Research Project by Dr. Urs Bergmann
The aim of this research is to advance the state-of-the art of current personalization systems, e.g. recommender systems. While Zalando has a lot of data over the population of customers, a key problem for good personalization is the shortage of data for each individual customer. To alleviate this problem, flexible models will be developed that can leverage multiple customer or article contact channels (ad clicks, PDP clicks, purchases, etc.). In addition, the goal of the research is to advance the state in Bayesian Neural Networks to yield the industry’s best personalization experience.
Why is this of interest for Zalando? Sizes of articles are unfortunately not well standardized. For example, an Adidas shoe in EU size 45 might correspond to a Converse shoe in EU size 42. Even worse, as humans have diverse feet shape, this correspondence might hold for one customer, while another customer might prefer size 44 for the Adidas and size 42 for the Converse.

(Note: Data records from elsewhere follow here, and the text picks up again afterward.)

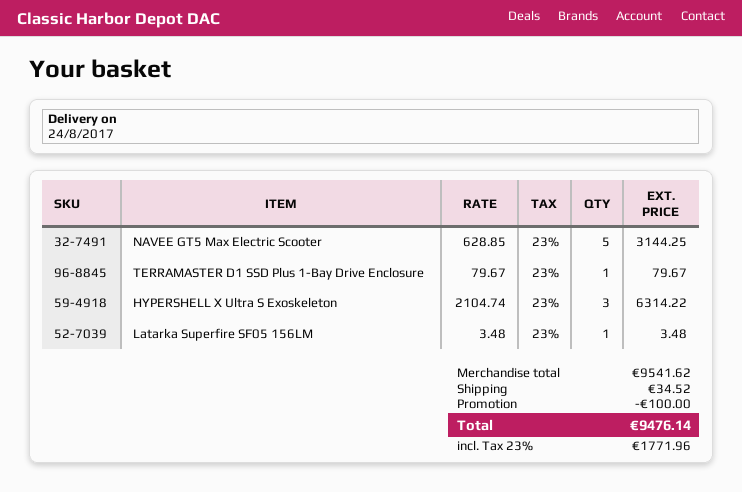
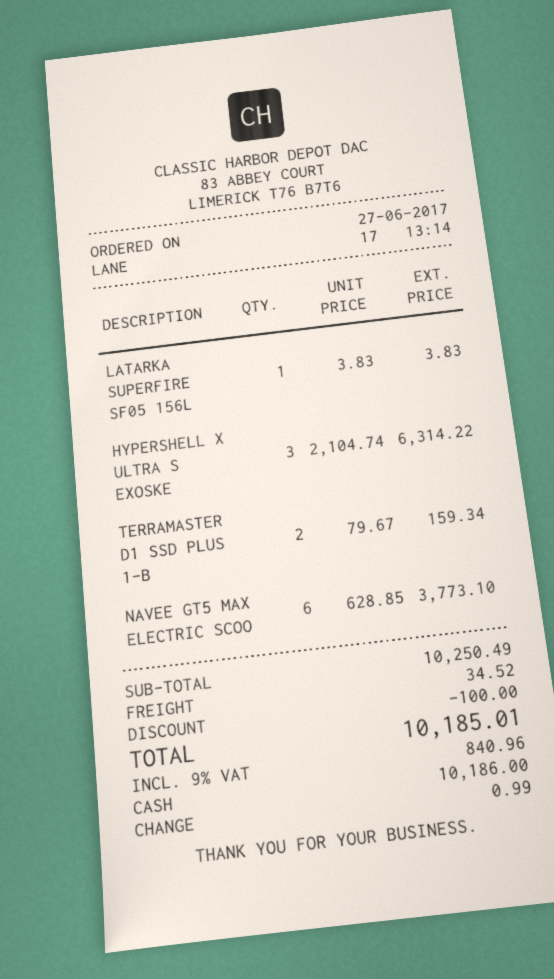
NAVEE GT5 Max Electric Scooter: 5 x 628.85 = 3144.25 -> 6 x 628.85 = 3773.10
TERRAMASTER D1 SSD Plus 1-Bay Drive Enclosure: 1 x 79.67 = 79.67 -> 2 x 79.67 = 159.34
Latarka Superfire SF05 156LM: 1 x 3.48 = 3.48 -> 1 x 3.83 = 3.83
subtotal: 9541.62 -> 10250.49
tax: 23% = 1771.96 -> 9% = 840.96
total: 9476.14 -> 10185.01

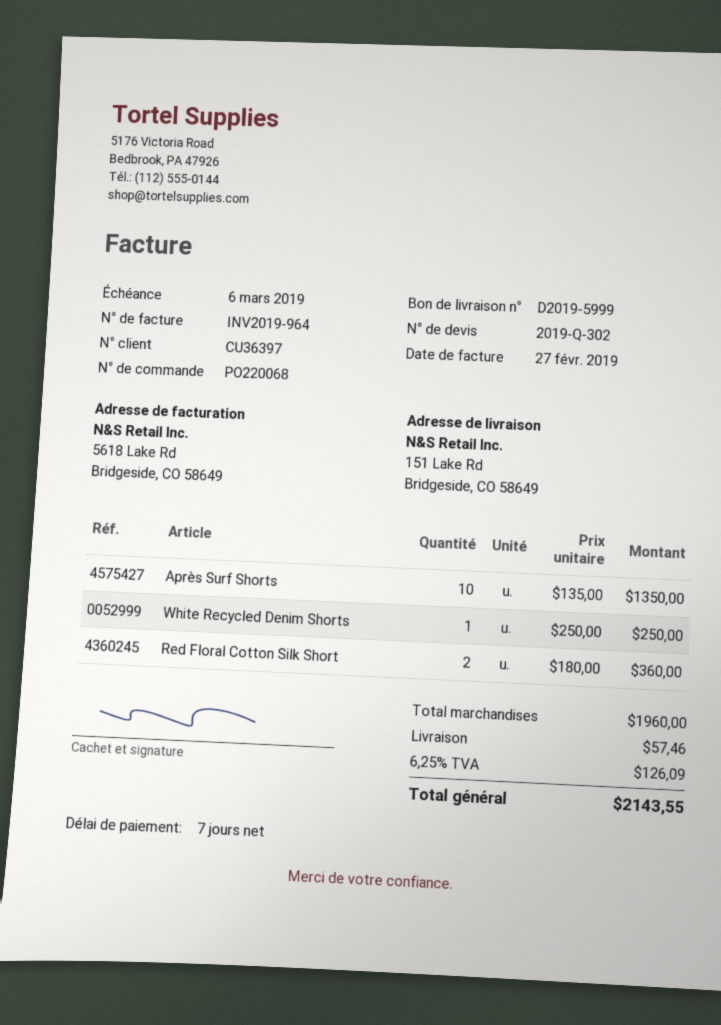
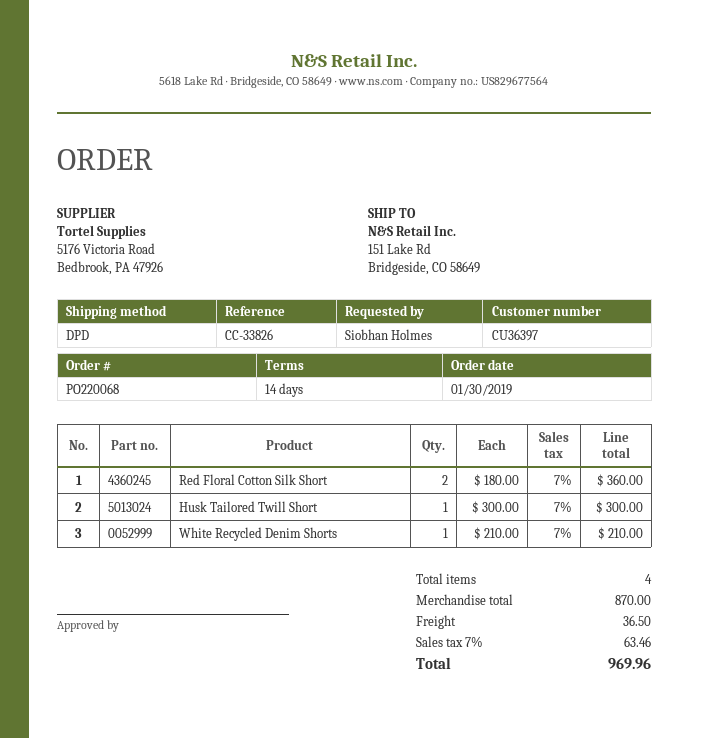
payment terms: 7 days -> 14 days
Après Surf Shorts: 10 x 135.00 = 1350.00 -> none
White Recycled Denim Shorts: 1 x 250.00 = 250.00 -> 1 x 210.00 = 210.00
Husk Tailored Twill Short: none -> 1 x 300.00 = 300.00
subtotal: 1960.00 -> 870.00
shipping: 57.46 -> 36.50
tax: 6.25% = 126.09 -> 7% = 63.46
total: 2143.55 -> 969.96

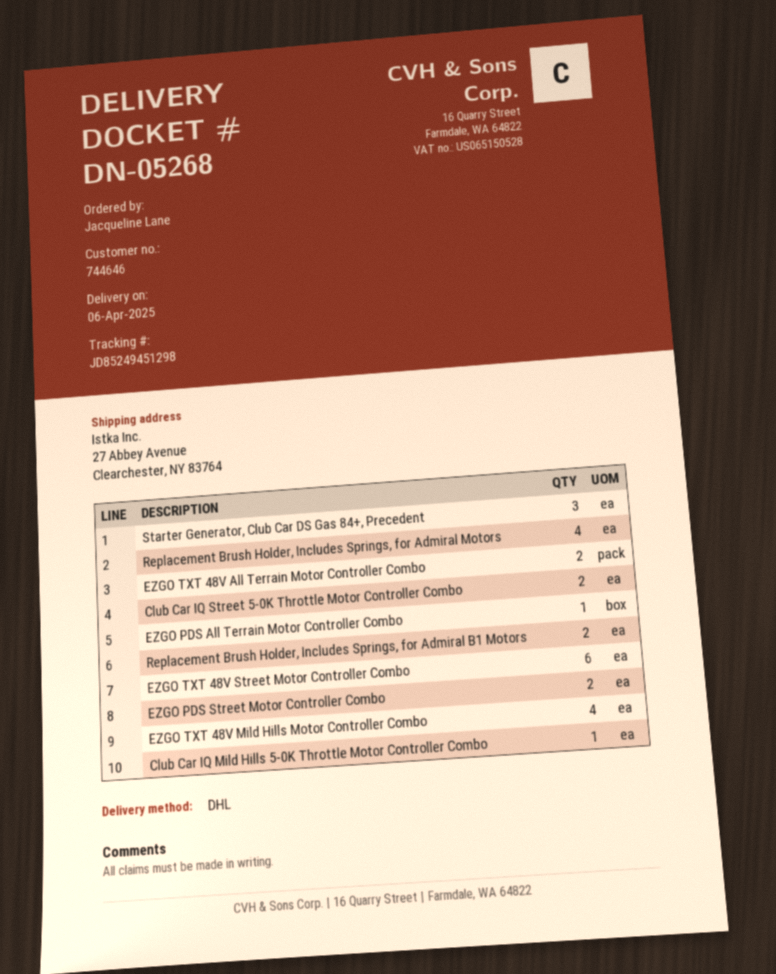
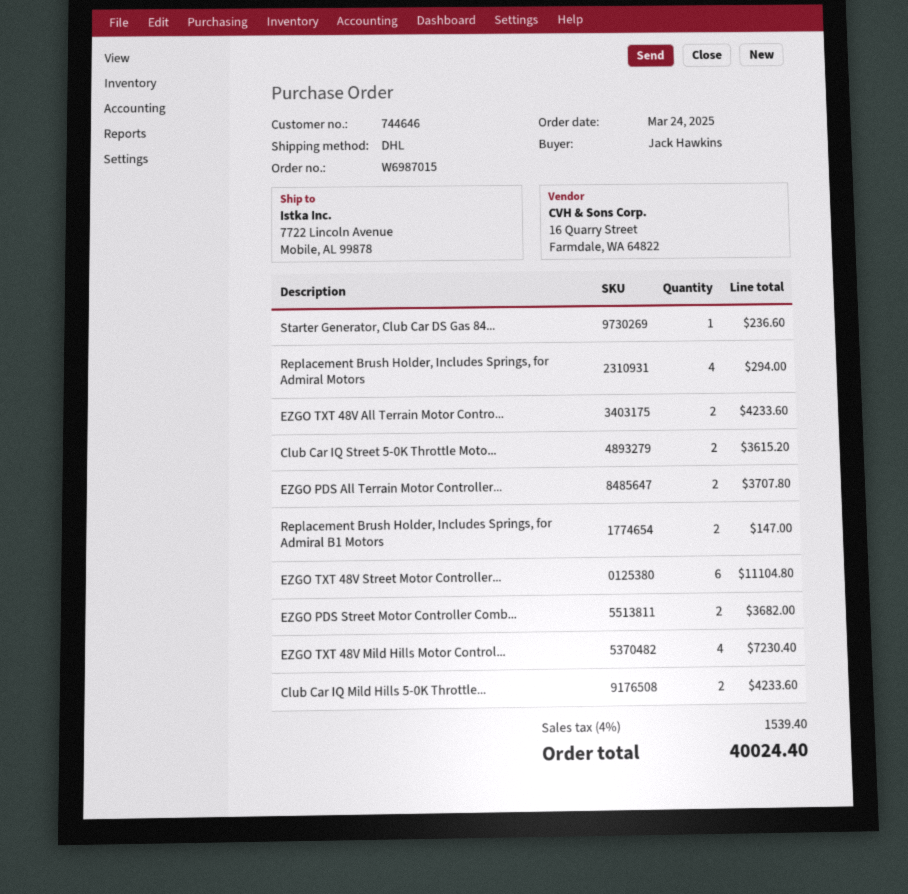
ordered by: Jacqueline Lane -> Jack Hawkins
ship to: 27 Abbey Avenue, Clearchester, NY 83764 -> 7722 Lincoln Avenue, Mobile, AL 99878
Starter Generator, Club Car DS Gas 84+, Precedent: 3 -> 1
EZGO PDS All Terrain Motor Controller Combo: 1 -> 2
Club Car IQ Mild Hills 5-0K Throttle Motor Controller Combo: 1 -> 2

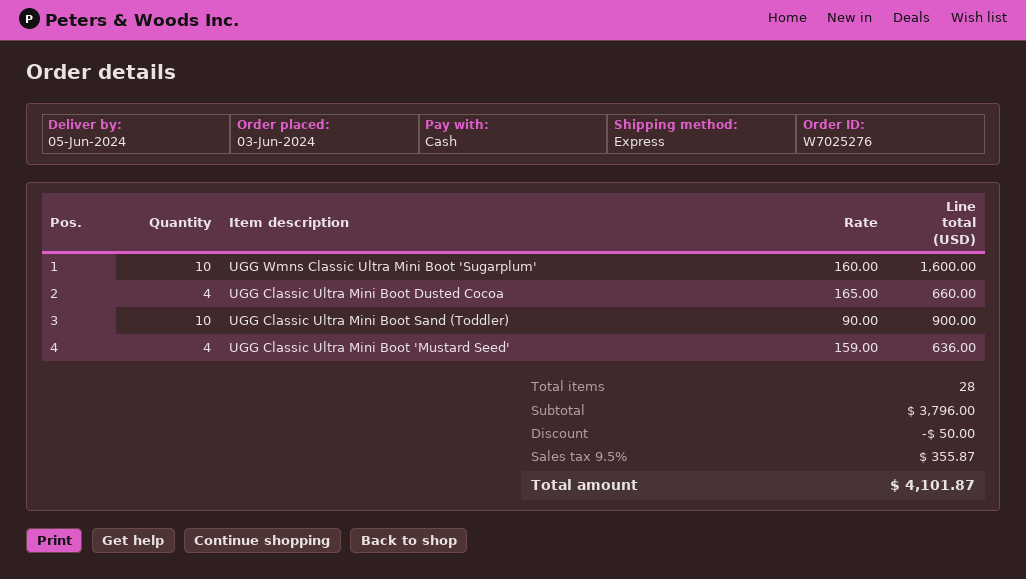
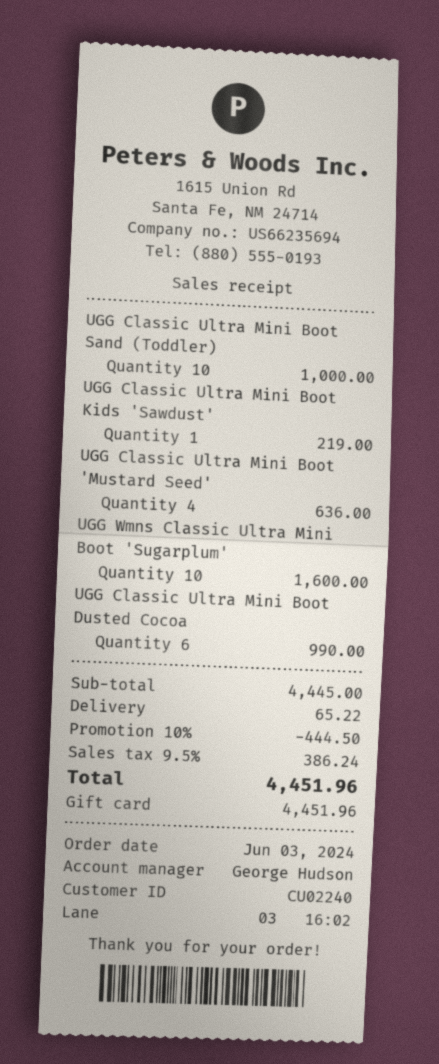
payment method: cash -> gift card
UGG Classic Ultra Mini Boot Dusted Cocoa: 4 for 660.00 -> 6 for 990.00
UGG Classic Ultra Mini Boot Sand (Toddler): 10 for 900.00 -> 10 for 1000.00
UGG Classic Ultra Mini Boot Kids 'Sawdust': none -> 1 for 219.00
subtotal: 3796.00 -> 4445.00
discount: 50.00 -> 444.50
shipping: none -> 65.22
tax: 9.5% = 355.87 -> 9.5% = 386.24
total: 4101.87 -> 4451.96

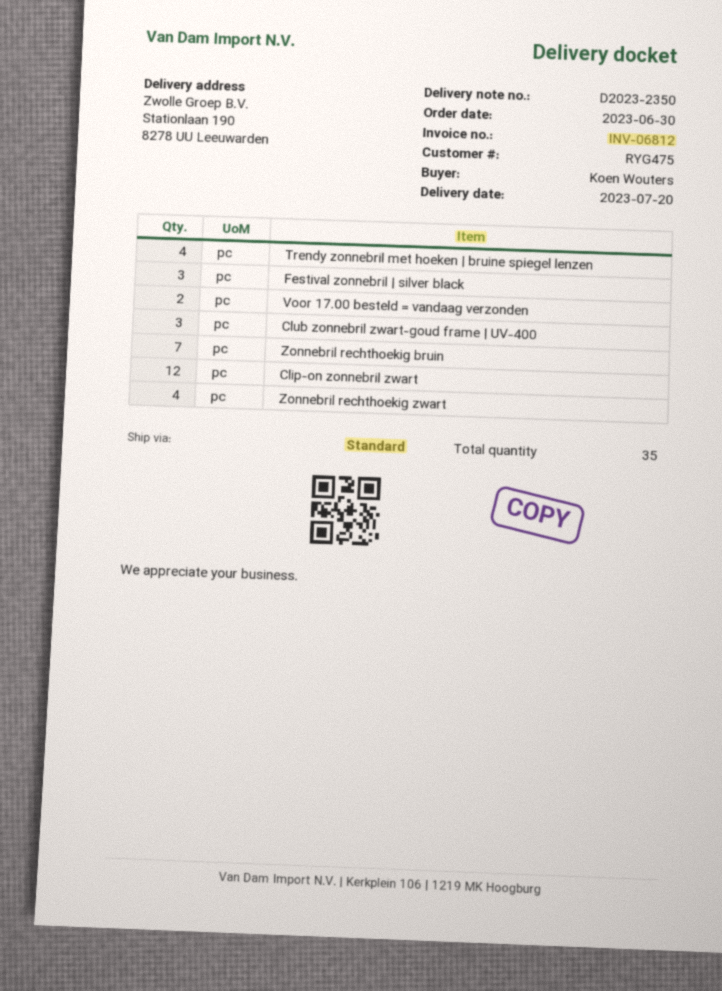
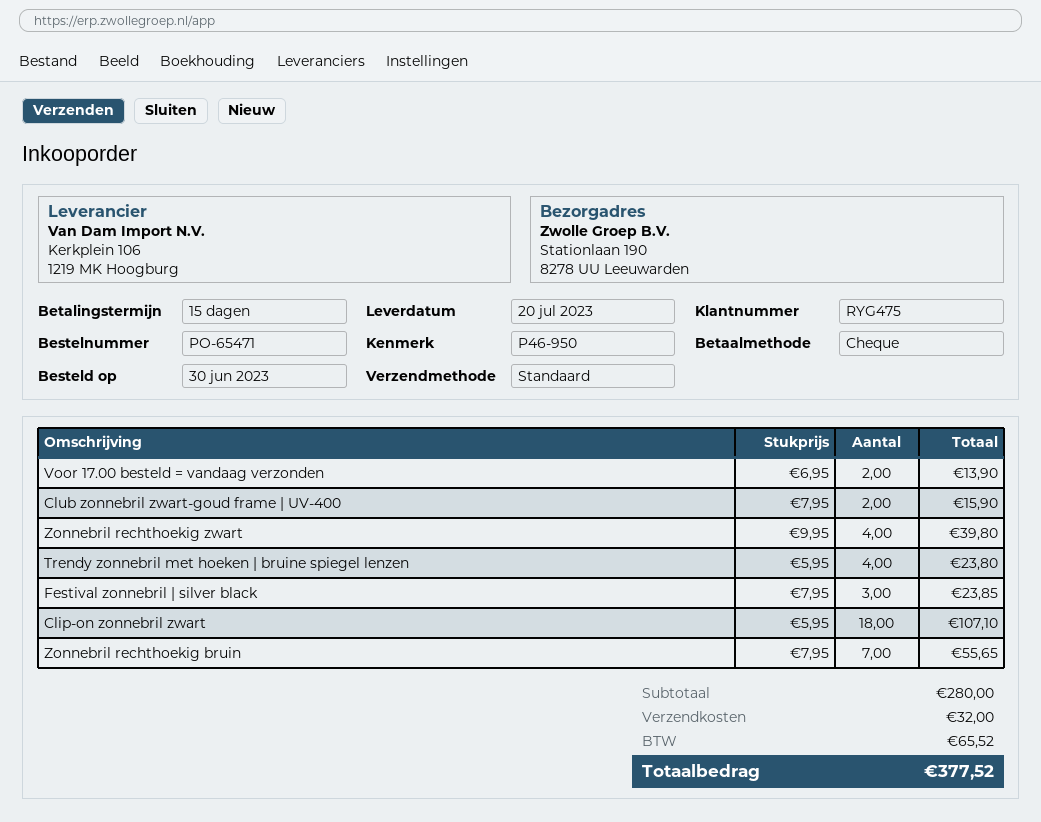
Club zonnebril zwart-goud frame | UV-400: 3 -> 2
Clip-on zonnebril zwart: 12 -> 18

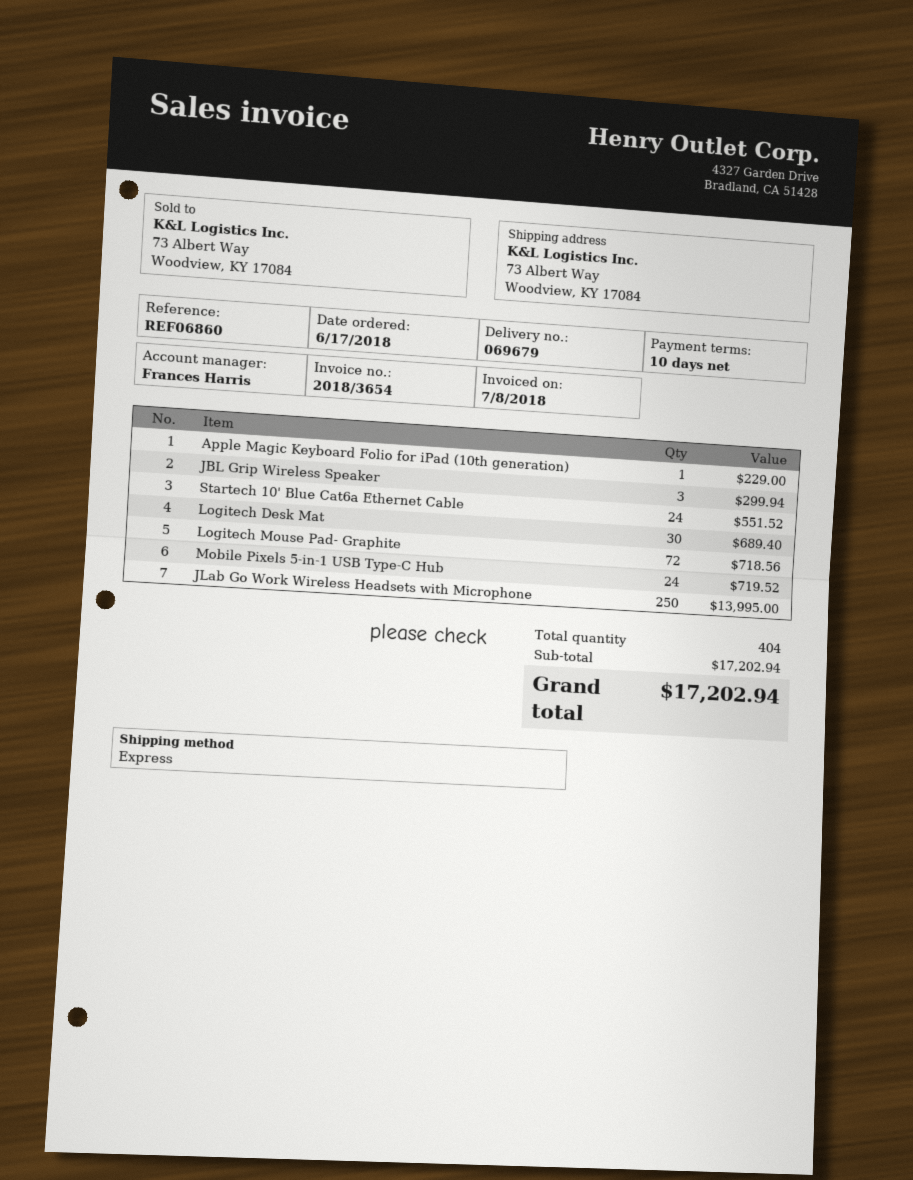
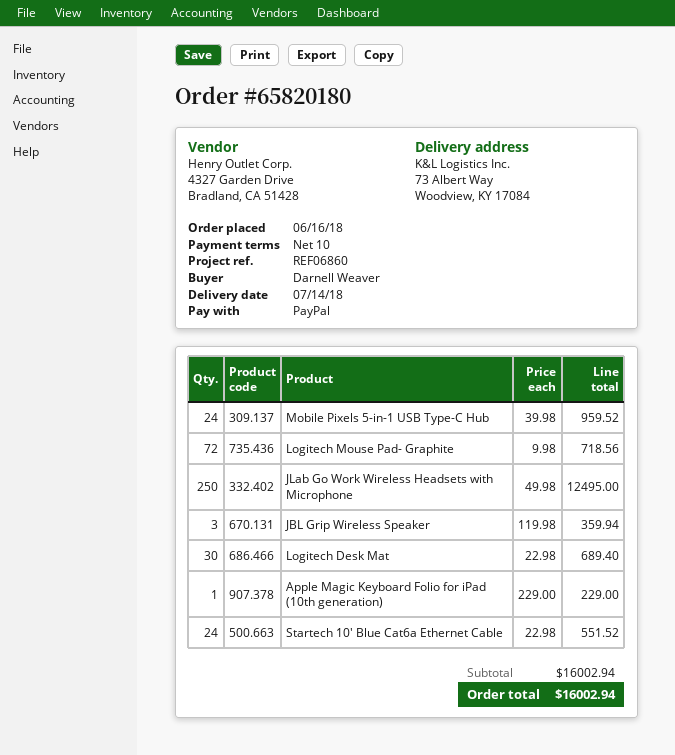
order date: 2018-06-17 -> 2018-06-16
JBL Grip Wireless Speaker: 3 for 299.94 -> 3 for 359.94
Mobile Pixels 5-in-1 USB Type-C Hub: 24 for 719.52 -> 24 for 959.52
JLab Go Work Wireless Headsets with Microphone: 250 for 13995.00 -> 250 for 12495.00
subtotal: 17202.94 -> 16002.94
total: 17202.94 -> 16002.94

The goal of the research is therefore to build models that infer a customer’s latent ‘size variables’ based on multiple contact channels, e.g. confirmed purchases, returns, feedback on articles etc. Given additional data of the articles (and their potentially multiple contact channels e.g. an X-ray image of a shoe, feedback of other customers and/or employees, etc.), the personalized fitting probabilities over the sizes for a single individual can then be calculated – see Figure. These personalized size recommendations lessen the return burden for both the company and our customers.
Why is this of interest for the scientific community? Bayesian probabilistic models are very well understood. However, recent advances in deep learning show that neural networks are currently superior in certain domains, like e.g. image recognition & generation and speech recognition. In general, deep learning seems superior on (a lot of) data of an unknown highly non-linear function, with a strong signal and relatively weak noise – while Bayesian methods are superior in a regime with little data, a lot of noise and with a (potentially) known function.
That’s why the machine learning community is pushing to marry Bayesian methods with neural theory – and recently several high-impact breakthroughs were published. Our research aims to contribute to this trend – in particular in the domain of recommendation problems.